=== EXERCISE OBJECTIVE ===
Can you print the data exactly and leave out each image?

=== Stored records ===
##############################

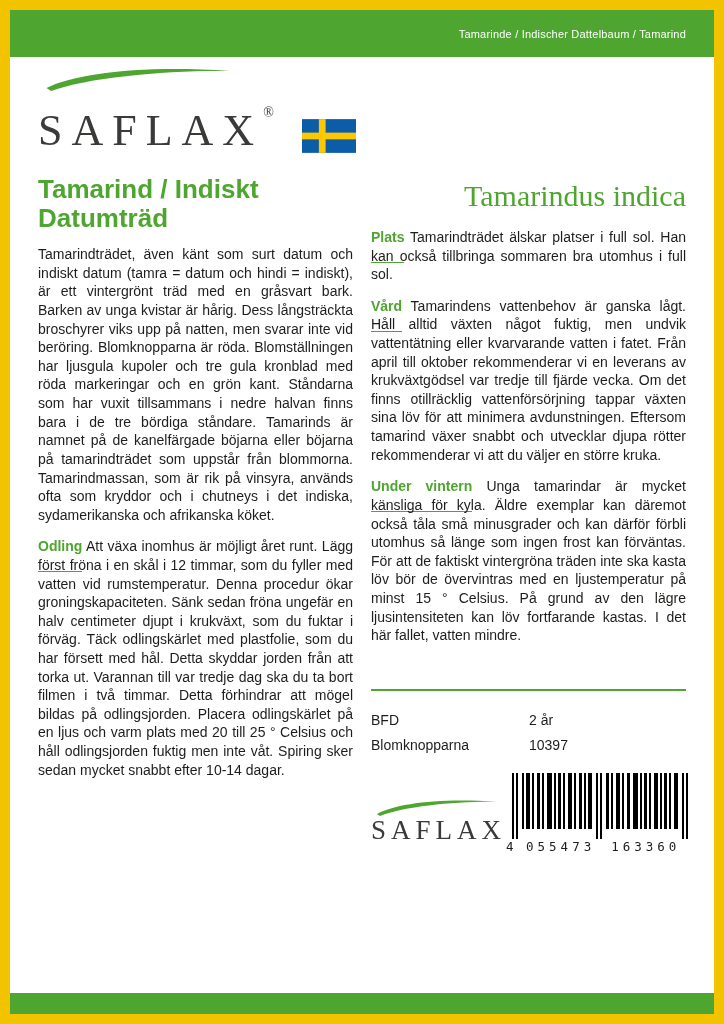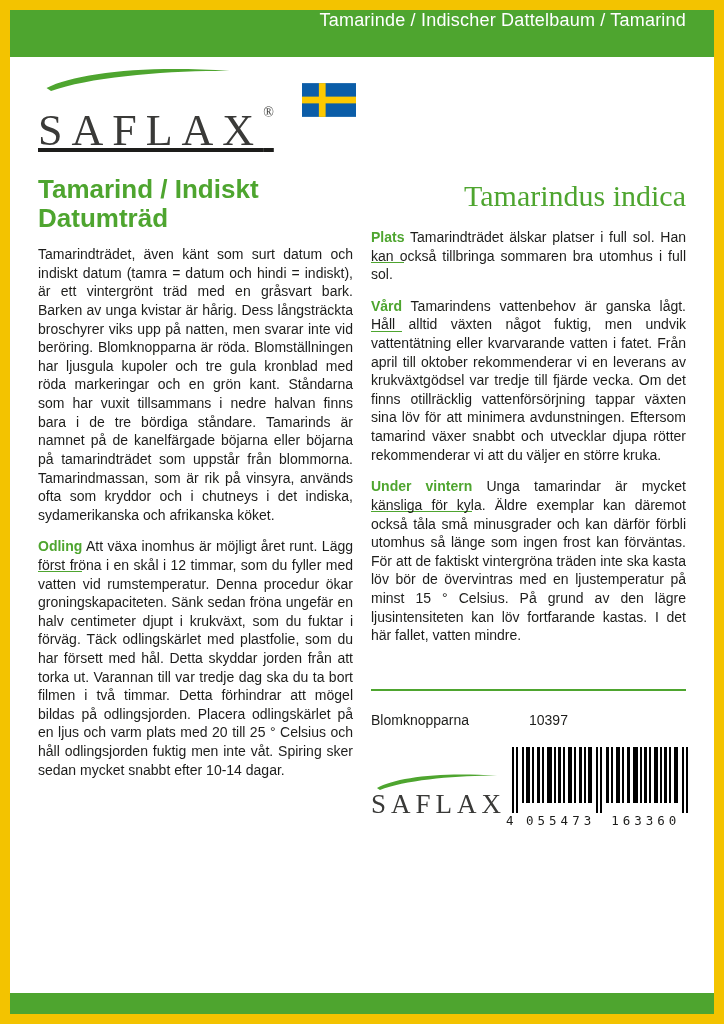--- a/index.html
+++ b/index.html
@@ -28,9 +28,9 @@
   .topbar{
     background:var(--green);
     height:47px;flex:0 0 47px;
-    display:flex;justify-content:flex-end;
+    display:flex;align-items:center;justify-content:flex-end;
     padding-right:28px;
-    color:#ffffff;font-size:18px;letter-spacing:.2px;
+    color:#ffffff;font-size:11px;letter-spacing:.2px;
   }
   .brand-row{
     padding:10px 28px 0 28px;

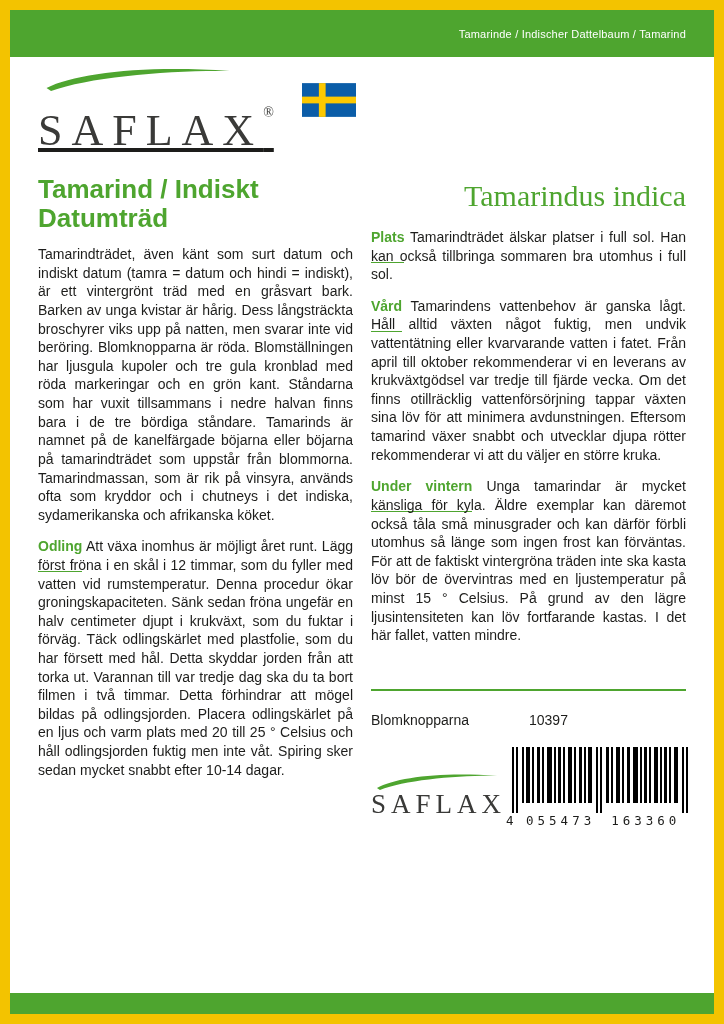--- a/index.html
+++ b/index.html
@@ -34,9 +34,8 @@
   }
   .brand-row{
     padding:10px 28px 0 28px;
-    display:flex;align-items:flex-start;gap:28px;
+    display:flex;align-items:flex-end;gap:28px;
     flex:0 0 auto;
-    text-decoration:underline;
   }
   .logo{display:flex;flex-direction:column;align-items:flex-start;}
   .logo .swoosh{width:192px;height:24px;display:block;margin-left:4px;}

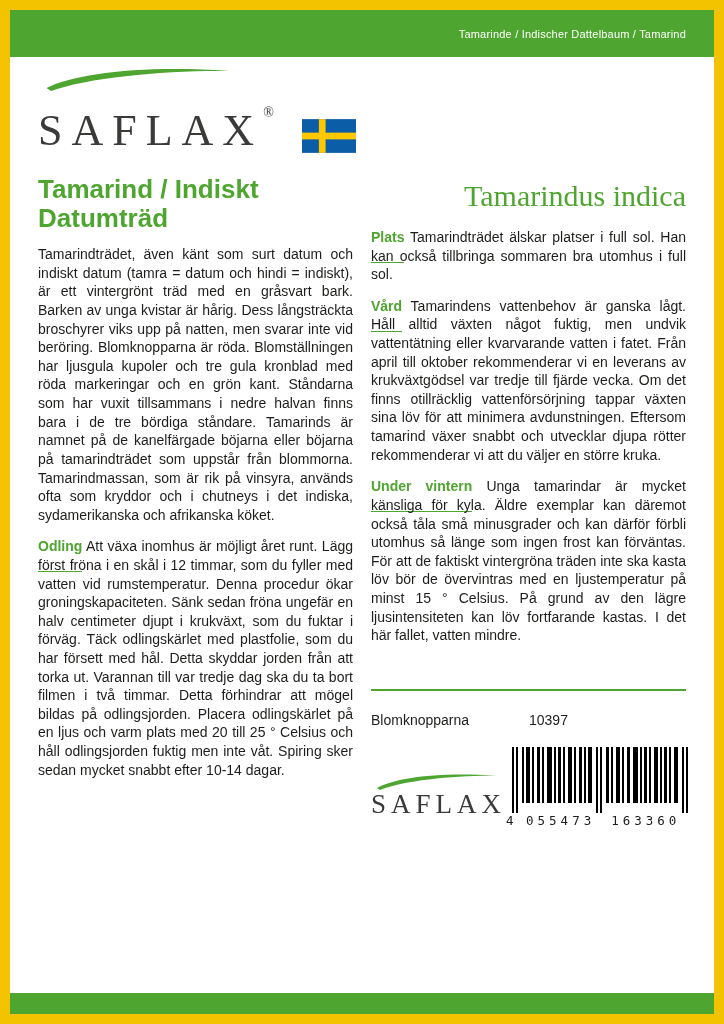--- a/index.html
+++ b/index.html
@@ -145,6 +145,10 @@
 
       <hr class="divider">
 
+      <div class="meta-row">
+        <span class="meta-label">BFD</span>
+        <span class="meta-value">2 år</span>
+      </div>
       <div class="meta-row">
         <span class="meta-label">Blomknopparna</span>
         <span class="meta-value">10397</span>

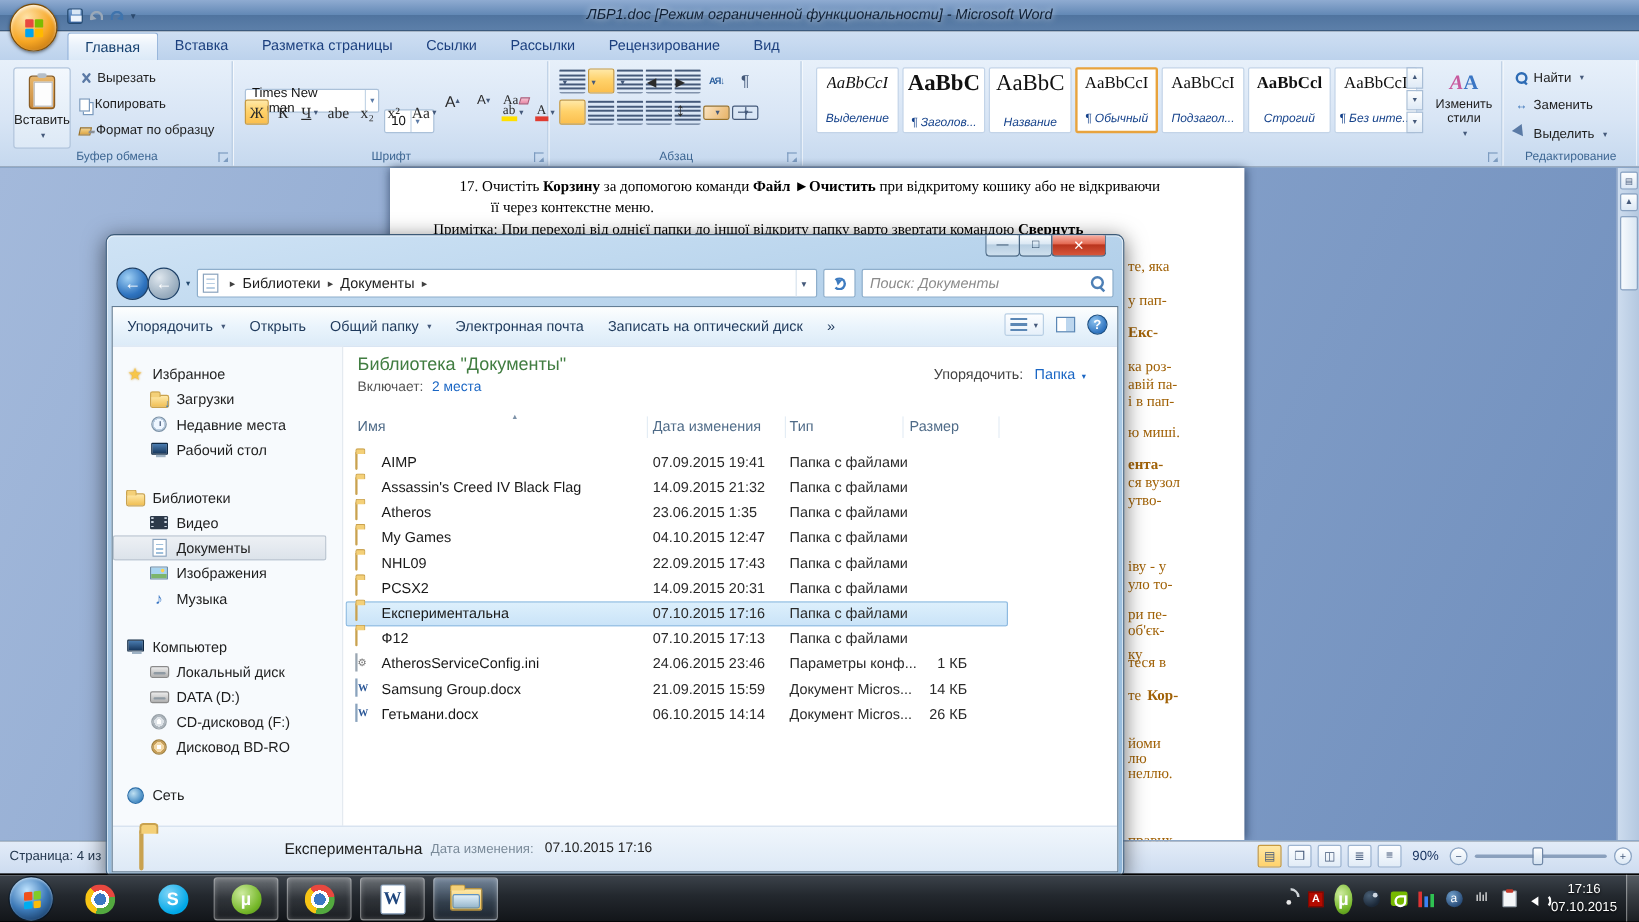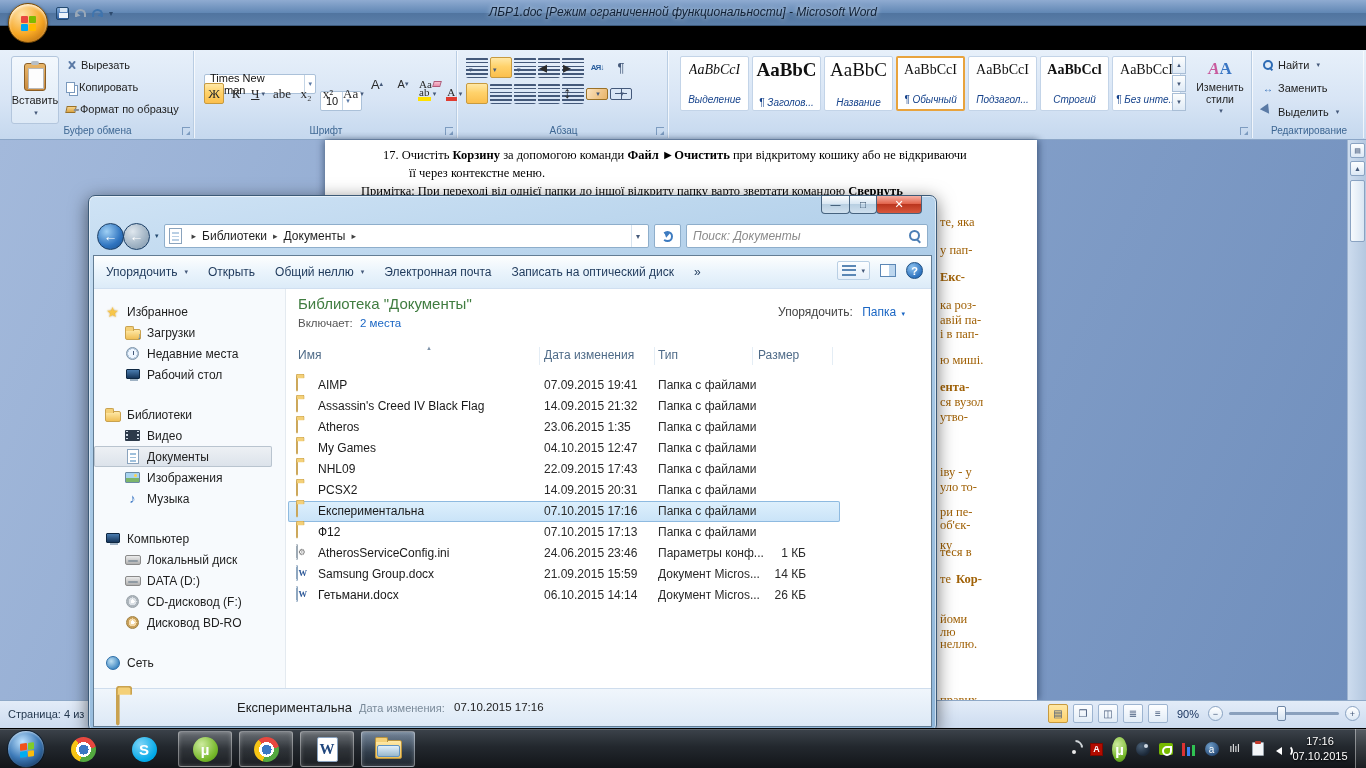--- a/index.html
+++ b/index.html
@@ -360,6 +360,16 @@
       <span class="qat-dd">▾</span>
     </div>
 
+    <div id="w-tabs">
+
+    <div class="w-tab active">Главная</div>
+        <div class="w-tab">Вставка</div>
+        <div class="w-tab">Разметка страницы</div>
+        <div class="w-tab">Ссылки</div>
+        <div class="w-tab">Рассылки</div>
+        <div class="w-tab">Рецензирование</div>
+        <div class="w-tab">Вид</div>
+      </div>
 
     <div id="w-ribbon">
 

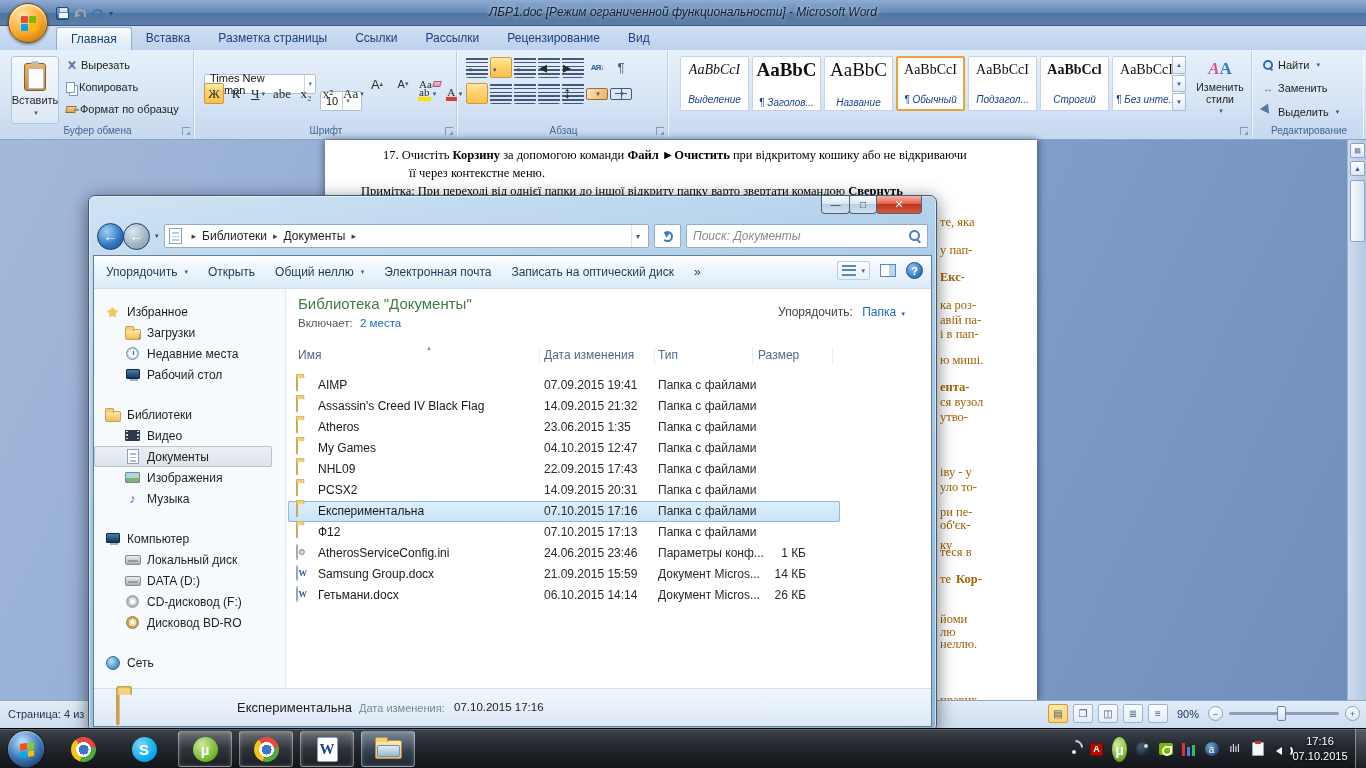--- a/index.html
+++ b/index.html
@@ -178,7 +178,7 @@
     align-items:center;justify-content:center;}
   .refresh-ic{width:11px;height:11px;border:2px solid #3d7bc0;border-left-color:transparent;border-radius:50%;position:relative;}
   .refresh-ic::after{content:"";position:absolute;left:-3px;top:-3px;border:3px solid transparent;border-right:5px solid #3d7bc0;transform:rotate(40deg);}
-  #x-search{width:242px;height:24px;background:#fff;border:1px solid #8eaecb;border-radius:2px;display:flex;
+  #x-search{width:210px;height:24px;background:#fff;border:1px solid #8eaecb;border-radius:2px;display:flex;
     align-items:center;padding:0 6px;}
   #x-search .ph{flex:1;font-size:12px;font-style:italic;color:#8a8a8a;}
   .mag-blue{position:relative;width:12px;height:12px;}

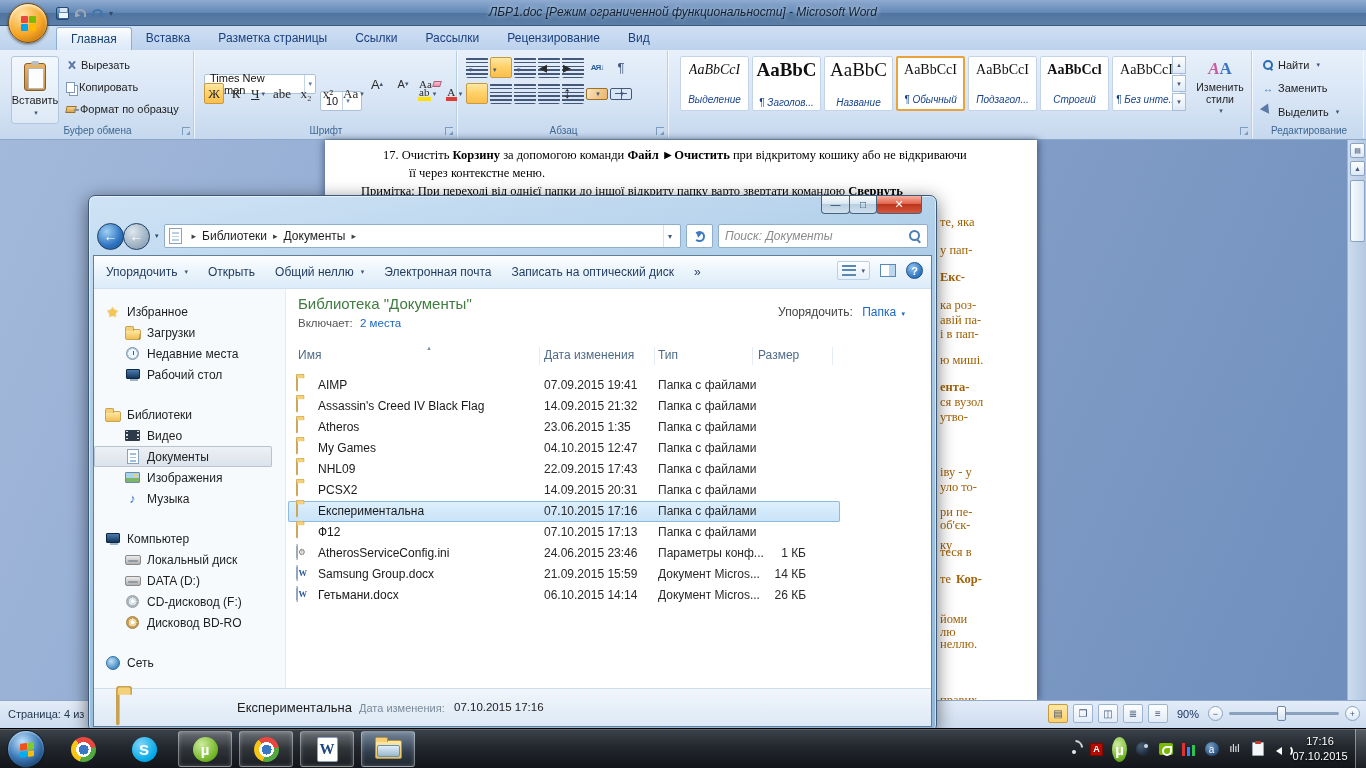--- a/index.html
+++ b/index.html
@@ -690,7 +690,7 @@
             <span style="display:flex;">
             <span class="tb-item">
 
-              <span>Общий неллю</span>
+              <span>Общий папку</span>
               <span class="arr show" style="display: inline;">▾</span>
             </span>
           </span>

##############################

=== PROBLEM SOLUTION ===
--- a/index.html
+++ b/index.html
@@ -28,9 +28,9 @@
   .topbar{
     background:var(--green);
     height:47px;flex:0 0 47px;
-    display:flex;justify-content:flex-end;
+    display:flex;align-items:center;justify-content:flex-end;
     padding-right:28px;
-    color:#ffffff;font-size:18px;letter-spacing:.2px;
+    color:#ffffff;font-size:11px;letter-spacing:.2px;
   }
   .brand-row{
     padding:10px 28px 0 28px;

--- a/index.html
+++ b/index.html
@@ -34,9 +34,8 @@
   }
   .brand-row{
     padding:10px 28px 0 28px;
-    display:flex;align-items:flex-start;gap:28px;
+    display:flex;align-items:flex-end;gap:28px;
     flex:0 0 auto;
-    text-decoration:underline;
   }
   .logo{display:flex;flex-direction:column;align-items:flex-start;}
   .logo .swoosh{width:192px;height:24px;display:block;margin-left:4px;}

--- a/index.html
+++ b/index.html
@@ -145,6 +145,10 @@
 
       <hr class="divider">
 
+      <div class="meta-row">
+        <span class="meta-label">BFD</span>
+        <span class="meta-value">2 år</span>
+      </div>
       <div class="meta-row">
         <span class="meta-label">Blomknopparna</span>
         <span class="meta-value">10397</span>

--- a/index.html
+++ b/index.html
@@ -360,6 +360,16 @@
       <span class="qat-dd">▾</span>
     </div>
 
+    <div id="w-tabs">
+
+    <div class="w-tab active">Главная</div>
+        <div class="w-tab">Вставка</div>
+        <div class="w-tab">Разметка страницы</div>
+        <div class="w-tab">Ссылки</div>
+        <div class="w-tab">Рассылки</div>
+        <div class="w-tab">Рецензирование</div>
+        <div class="w-tab">Вид</div>
+      </div>
 
     <div id="w-ribbon">
 

--- a/index.html
+++ b/index.html
@@ -178,7 +178,7 @@
     align-items:center;justify-content:center;}
   .refresh-ic{width:11px;height:11px;border:2px solid #3d7bc0;border-left-color:transparent;border-radius:50%;position:relative;}
   .refresh-ic::after{content:"";position:absolute;left:-3px;top:-3px;border:3px solid transparent;border-right:5px solid #3d7bc0;transform:rotate(40deg);}
-  #x-search{width:242px;height:24px;background:#fff;border:1px solid #8eaecb;border-radius:2px;display:flex;
+  #x-search{width:210px;height:24px;background:#fff;border:1px solid #8eaecb;border-radius:2px;display:flex;
     align-items:center;padding:0 6px;}
   #x-search .ph{flex:1;font-size:12px;font-style:italic;color:#8a8a8a;}
   .mag-blue{position:relative;width:12px;height:12px;}

--- a/index.html
+++ b/index.html
@@ -690,7 +690,7 @@
             <span style="display:flex;">
             <span class="tb-item">
 
-              <span>Общий неллю</span>
+              <span>Общий папку</span>
               <span class="arr show" style="display: inline;">▾</span>
             </span>
           </span>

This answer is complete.